The soil topic was discussed at length. Bringing up the need for more in-depth building site inspections for sensitive lands to avoid landslides like those in 2005. Sensitive land overlays can be used to protect residents. Geotechnical inspection is encouraged to be concluded before building. Many public comments urged the county council to require the developers to follow certain geotechnical guidelines. Some felt an entire team should be involved including architects, civil engineers, and geotechnical specialists.
But the focused problem was water. If the situation with water flow is rectified before the six month limit on the proposed moratorium, the building moratorium could be lifted. “The moratorium is designed to protect the county and the current residents,” Council Member, John Barber said, “If this goes through I hope it’s lifted soon.”

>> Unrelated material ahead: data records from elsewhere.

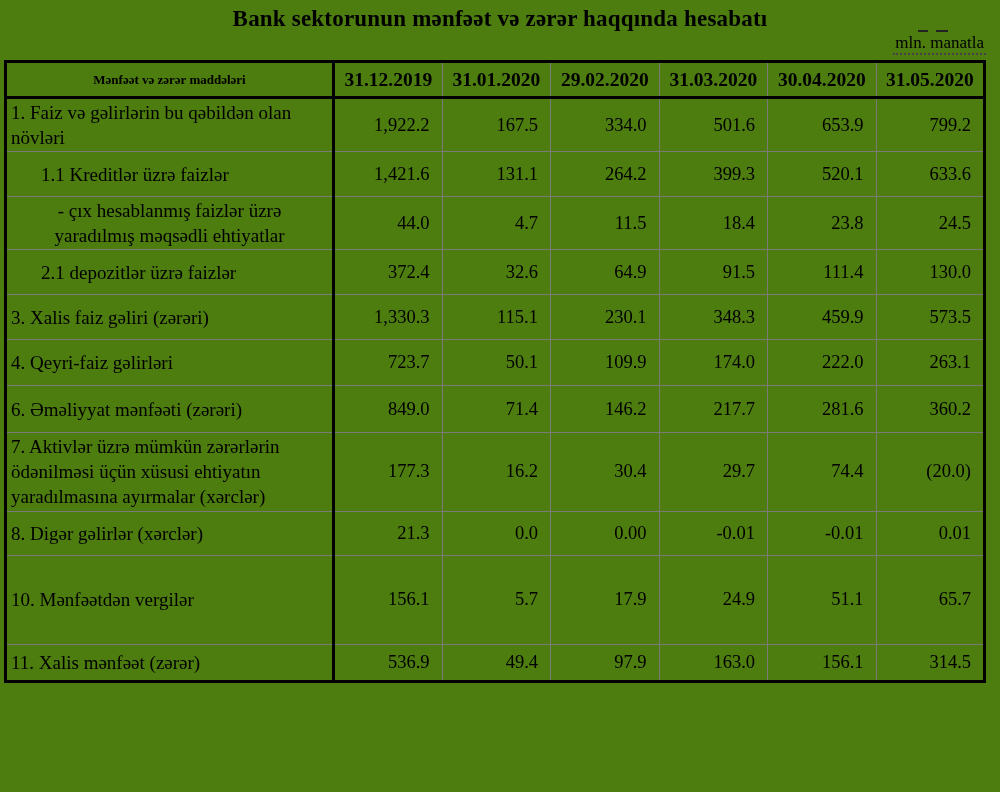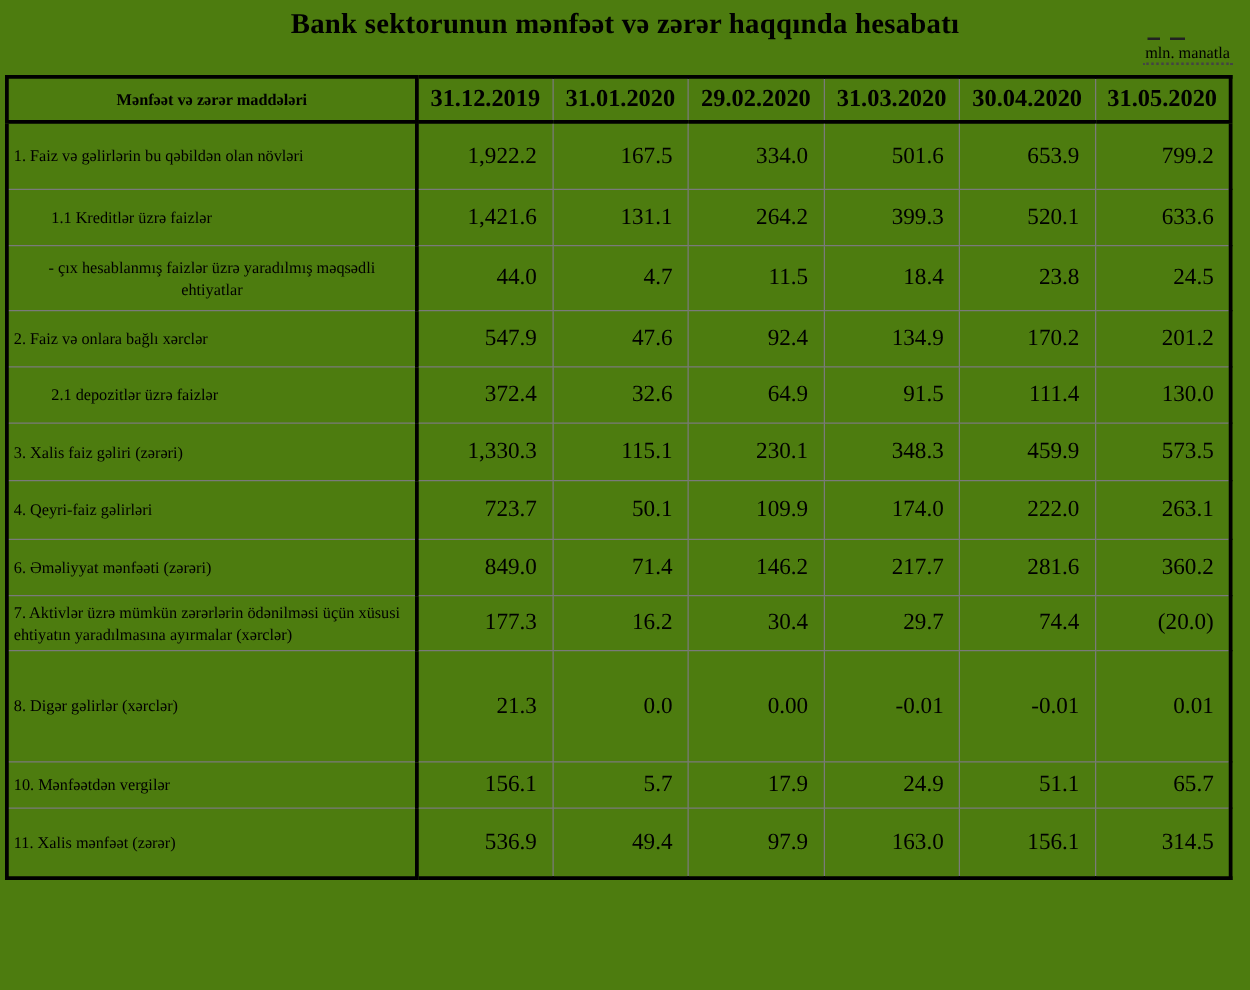"mln. manatla" .unit-note { font-size: 13px -> 17px }
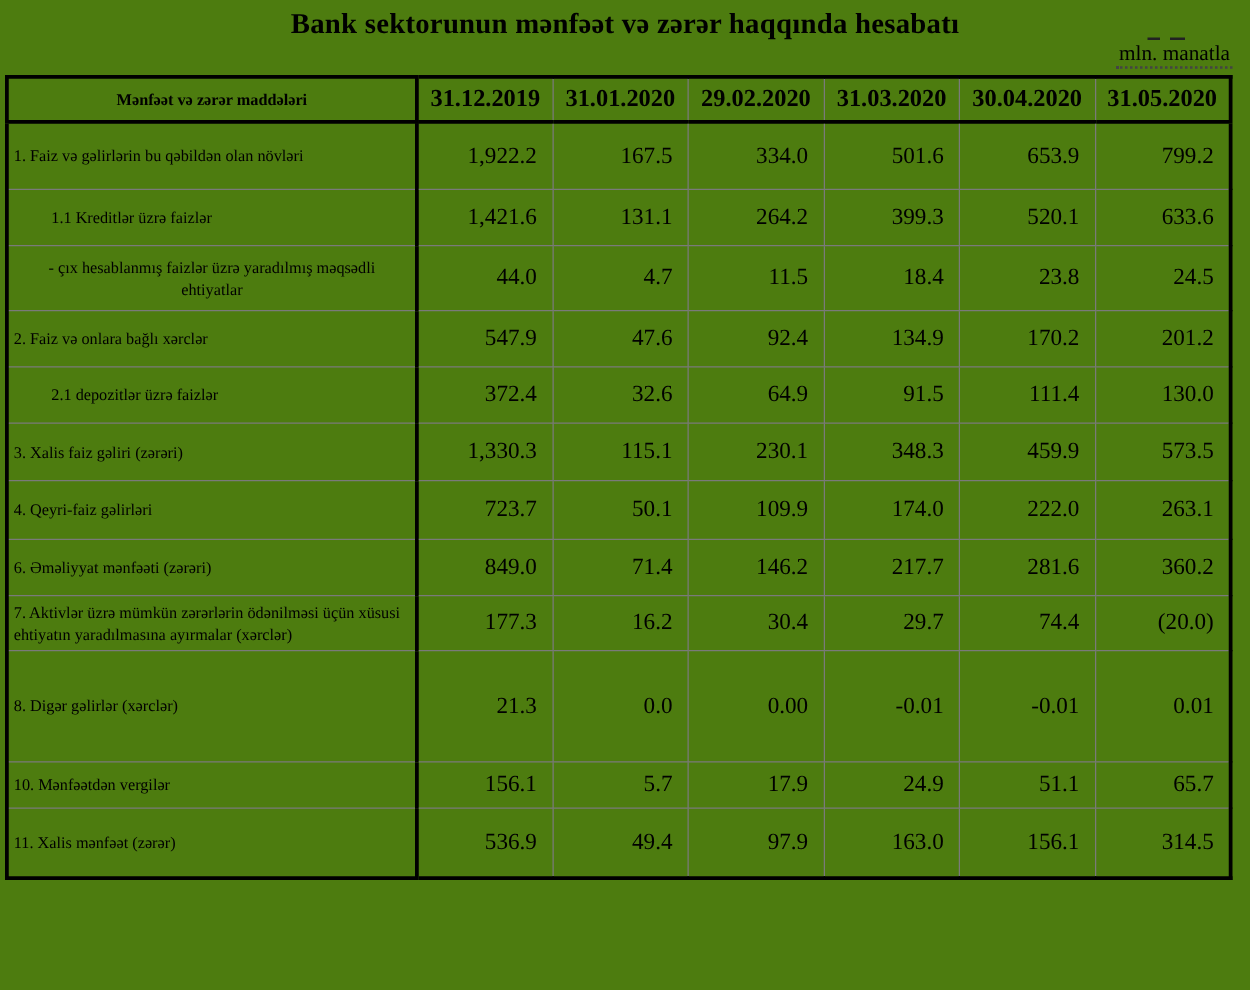"1. Faiz və gəlirlərin bu" tbody td.label-col { font-size: 13px -> 19px }
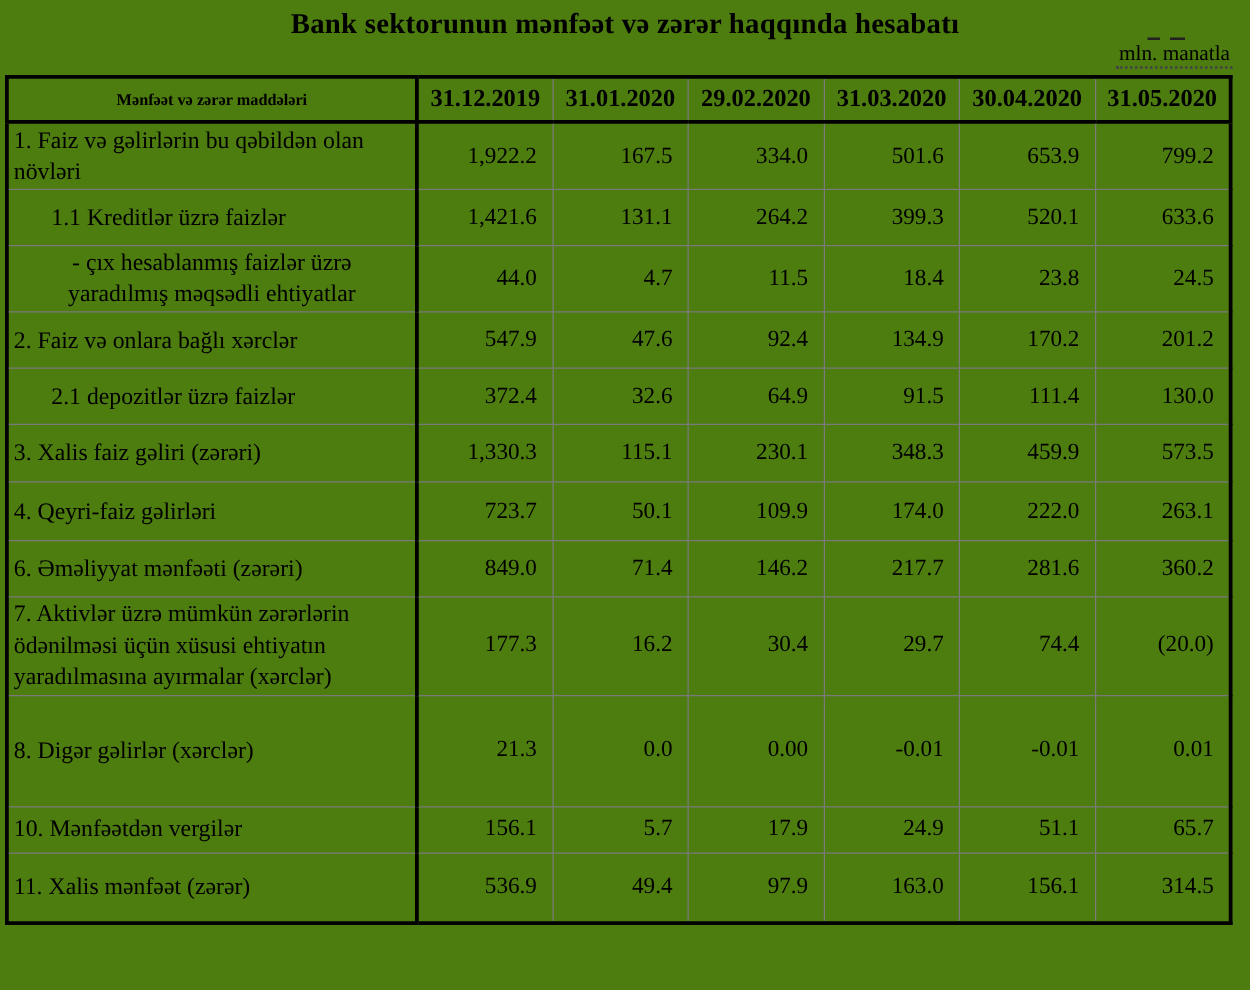"2. Faiz və onlara bağlı" tr { html: <tr> <td>2. Faiz və onlara bağlı xərclər</td> <td>547.9</td> <td>47.6</td> <td>92.4</td> <td>134.9</td> <td>170.2</td> <td>201.2</td> </tr> -> none }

At the end of the discussion the vote passed to instate a 6-month moratorium in the Highlands Water District, which can be lifted at any time before the six month time frame. The only hook ups that can go forward before the moratorium is lifted are the five lots in process. The Highlands water company hasn’t issued a will serve letter for new construction, and expressed their continued efforts to rectify the shortage. The Highlands Water company is meeting with the DDW soon to discuss actions to rectify the situation.